If the Mathematical Induction works, we have \begin{align*} 1 + \sqrt{2} + \cdots + \sqrt{n} + \sqrt{n+1} &\le L\cdot n \sqrt{n} + c_2 n + \sqrt{n+1} \\ &\le L \cdot (n+1)\sqrt{n+1} + c_2(n+1), \tag{1} \end{align*} and \begin{align*} 1 + \sqrt{2} + \cdots + \sqrt{n} + \sqrt{n+1} &\ge L\cdot n\sqrt{n} - c_1 n + \sqrt{n+1}\\ &\ge L\cdot (n+1)\sqrt{n+1} - c_1 (n+1). \tag{2} \end{align*}

From (1), we have $$L[(n+1)^{3/2} - n^{3/2}] + c_2 - \sqrt{n+1} \ge 0,$$ or $$L[(n+1) - n^{3/2}(n+1)^{-1/2}] + \frac{c_2}{\sqrt{n+1}} - 1 \ge 0. \tag{3}$$ Taking limit on (3), using $\lim_{n\to \infty} [(n+1) - n^{3/2}(n+1)^{-1/2}] = \frac32$, we have $\frac32 L - 1 \ge 0$. Thus, $L \ge \frac23$.

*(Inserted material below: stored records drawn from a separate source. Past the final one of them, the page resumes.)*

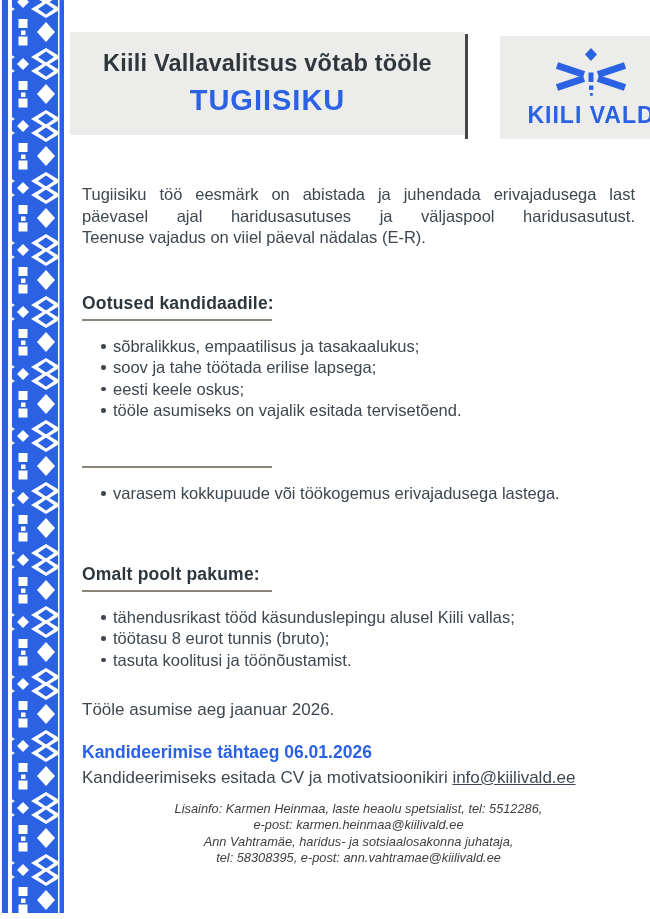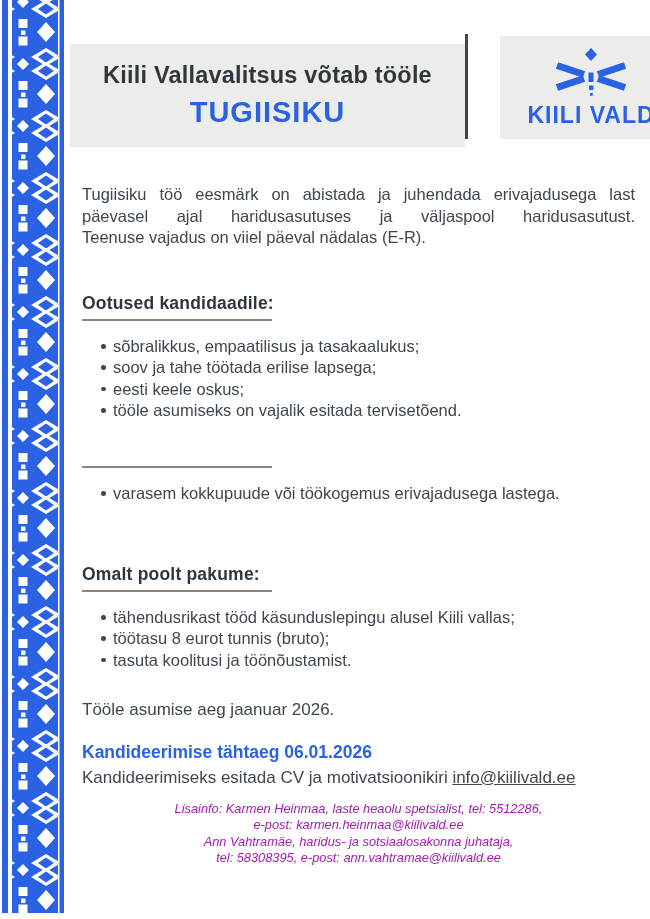--- a/index.html
+++ b/index.html
@@ -14,7 +14,7 @@
   .pattern-strip { position:absolute; left:0; top:0; width:65px; height:913px; }
 
   .title-box {
-    position:absolute; left:70px; top:44px; width:395px; height:103px;
+    position:absolute; left:70px; top:32px; width:395px; height:103px;
     background:#ECECEB;
     display:flex; flex-direction:column; align-items:center; justify-content:center;
   }

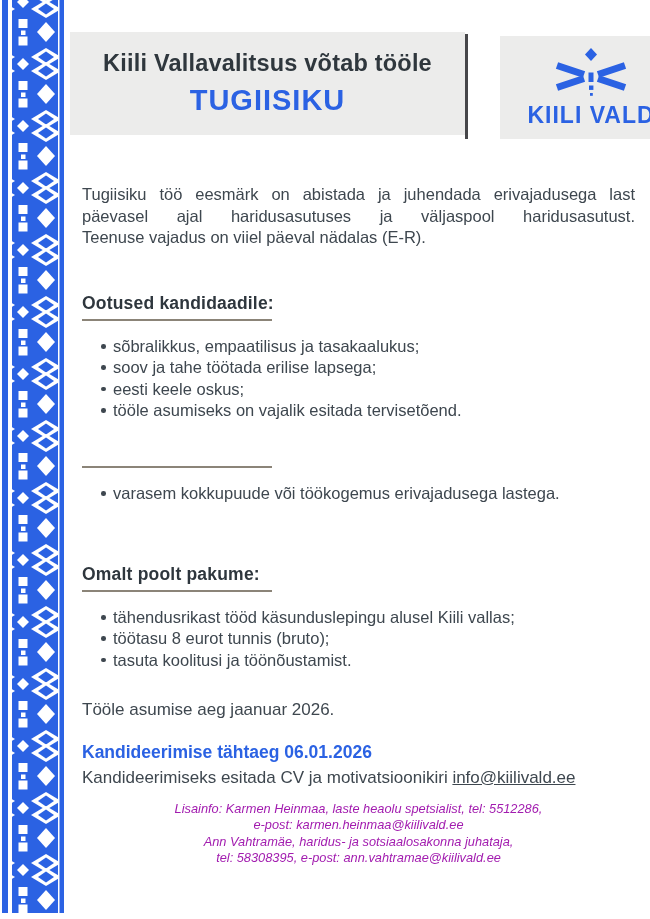--- a/index.html
+++ b/index.html
@@ -56,7 +56,7 @@
 
   .footer {
     position:absolute; left:82px; top:801px; width:553px;
-    text-align:center; font-style:italic; font-size:12.8px; line-height:16.3px; color:#a21caf;
+    text-align:center; font-style:italic; font-size:12.8px; line-height:16.3px; color:#404040;
   }
 </style>
 </head>

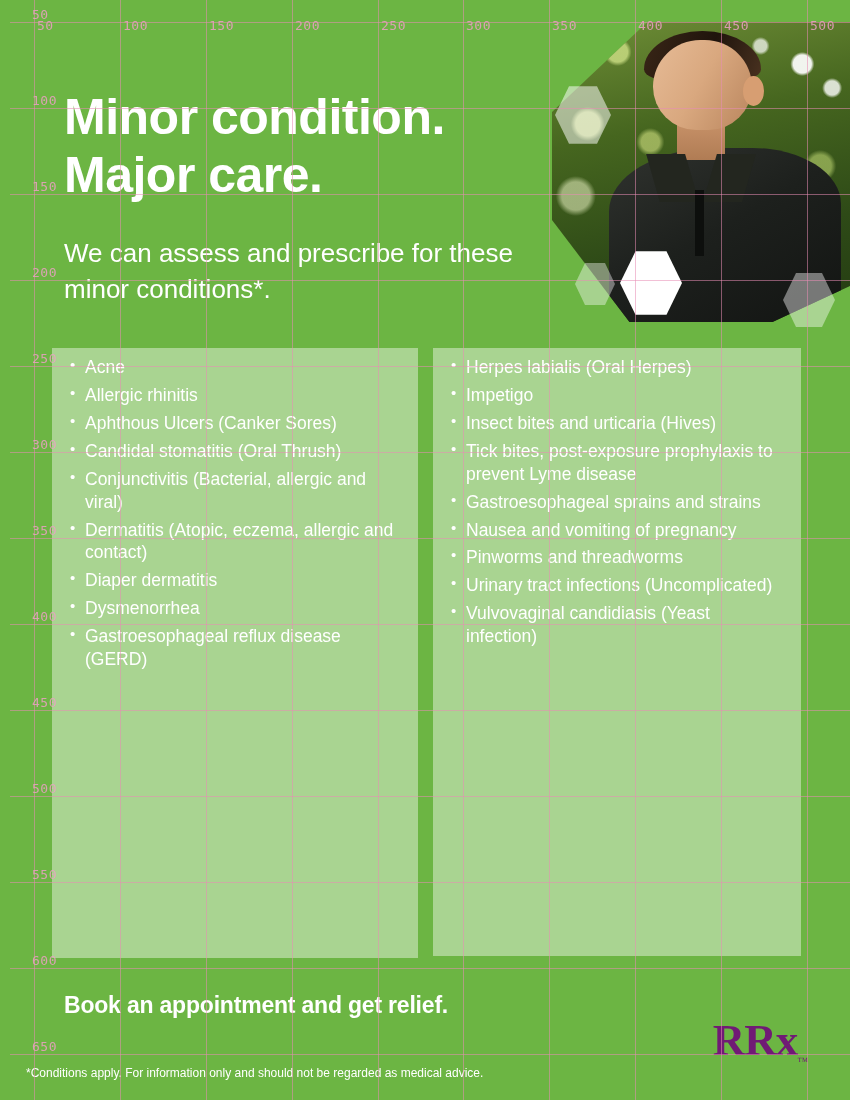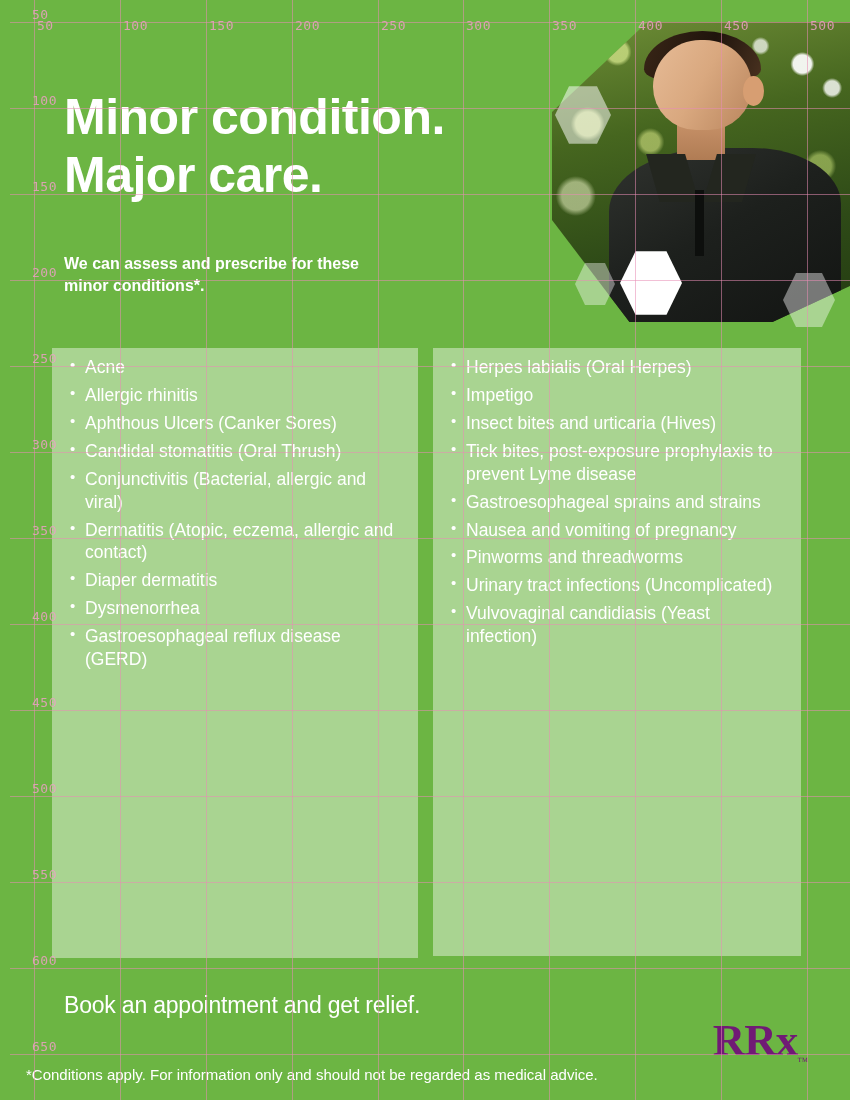--- a/index.html
+++ b/index.html
@@ -119,11 +119,11 @@
   }
   .subhead {
     position: absolute;
-    left: 64px; top: 253px;
+    left: 64px; top: 236px;
     width: 470px;
     color: #ffffff;
-    font-size: 16px;
-    font-weight: bold;
+    font-size: 26px;
+    font-weight: normal;
     line-height: 1.38;
   }
 

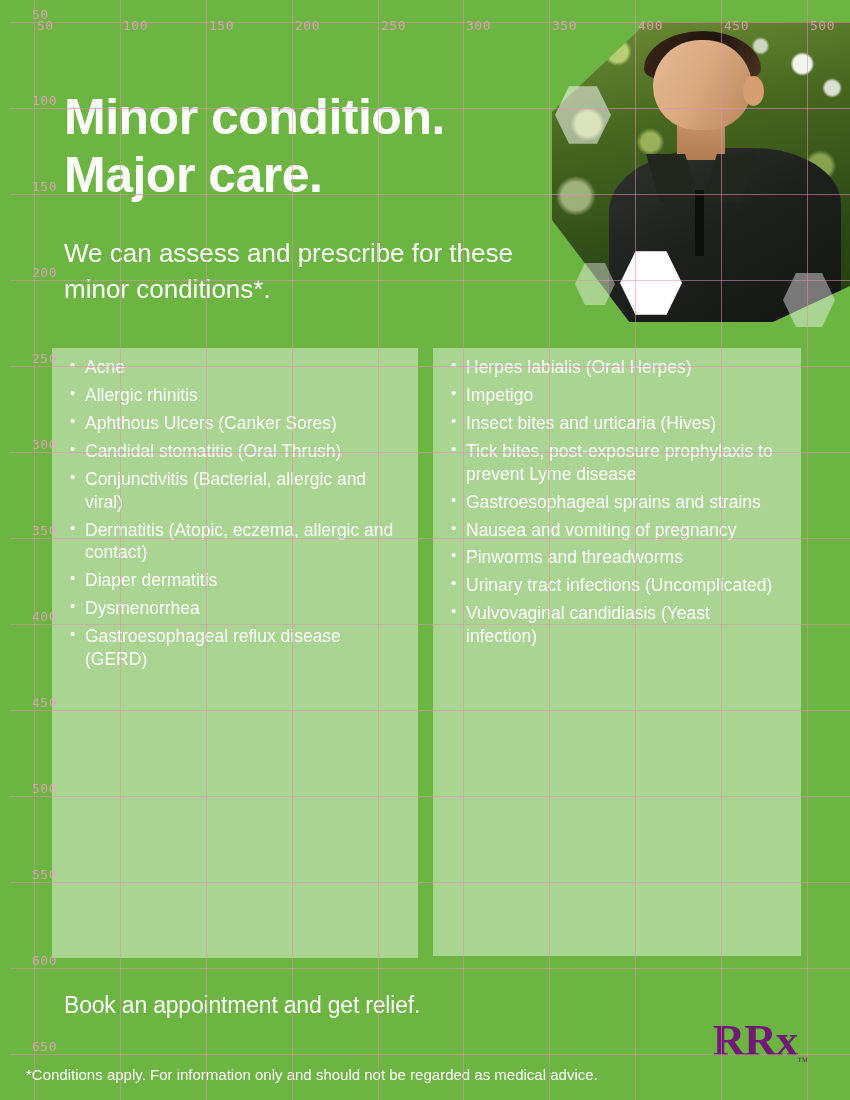--- a/index.html
+++ b/index.html
@@ -160,7 +160,7 @@
     left: 64px; top: 992px;
     color: #ffffff;
     font-size: 23px;
-    font-weight: normal;
+    font-weight: bold;
     letter-spacing: -0.2px;
   }
   .logo {

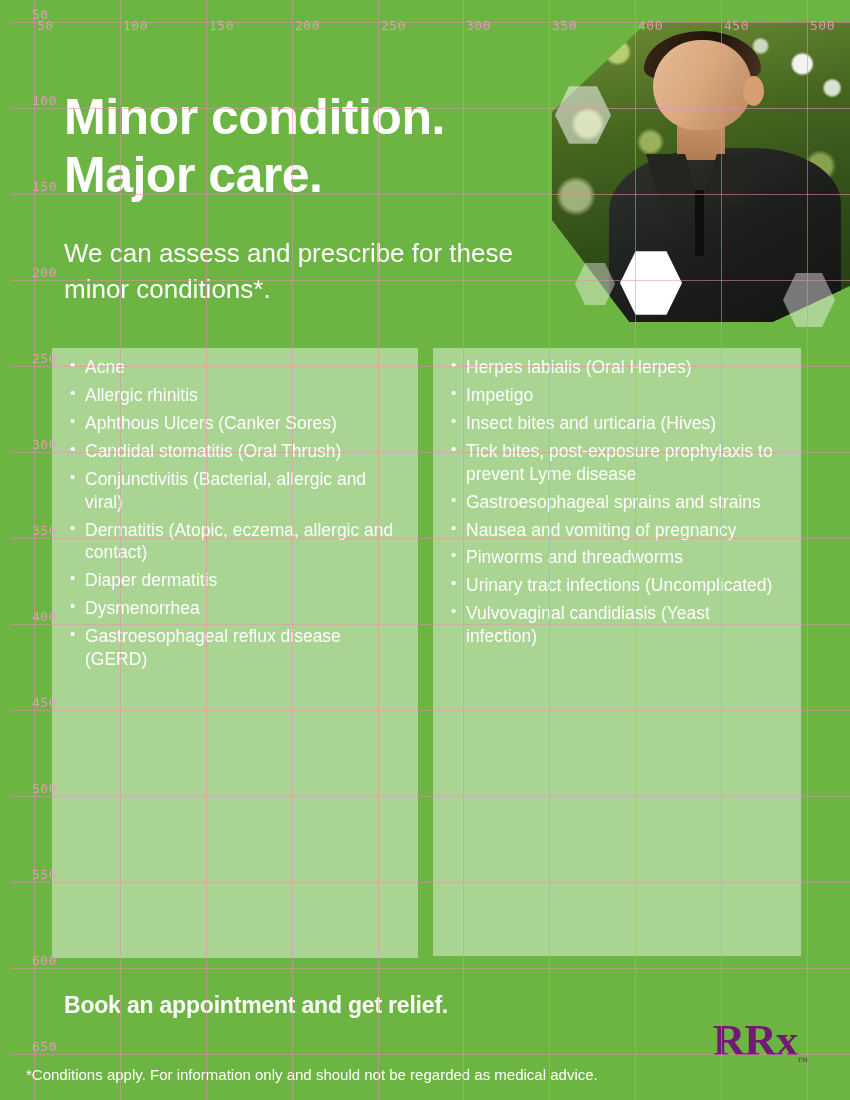--- a/index.html
+++ b/index.html
@@ -183,7 +183,7 @@
     position: absolute;
     left: 26px; top: 1066px;
     color: #ffffff;
-    font-size: 15px;
+    font-size: 12px;
     line-height: 1.2;
   }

From (2), we have $$c_1 + \sqrt{n+1} - L[(n+1)^{3/2} - n^{3/2}] \ge 0,$$ or $$\frac{c_1}{\sqrt{n+1}} + 1 - L[(n+1) - n^{3/2}(n+1)^{-1/2}] \ge 0.\tag{4}$$ Taking limit on (4), using $\lim_{n\to \infty} [(n+1) - n^{3/2}(n+1)^{-1/2}] = \frac32$, we have $1 - \frac32 L \ge 0$. Thus, $L \le \frac23$.

Thus, we have $L = \frac23$.

The rest is smooth. For example, we choose $c_1= c_2 = 1$, and indeed the Mathematical Induction works.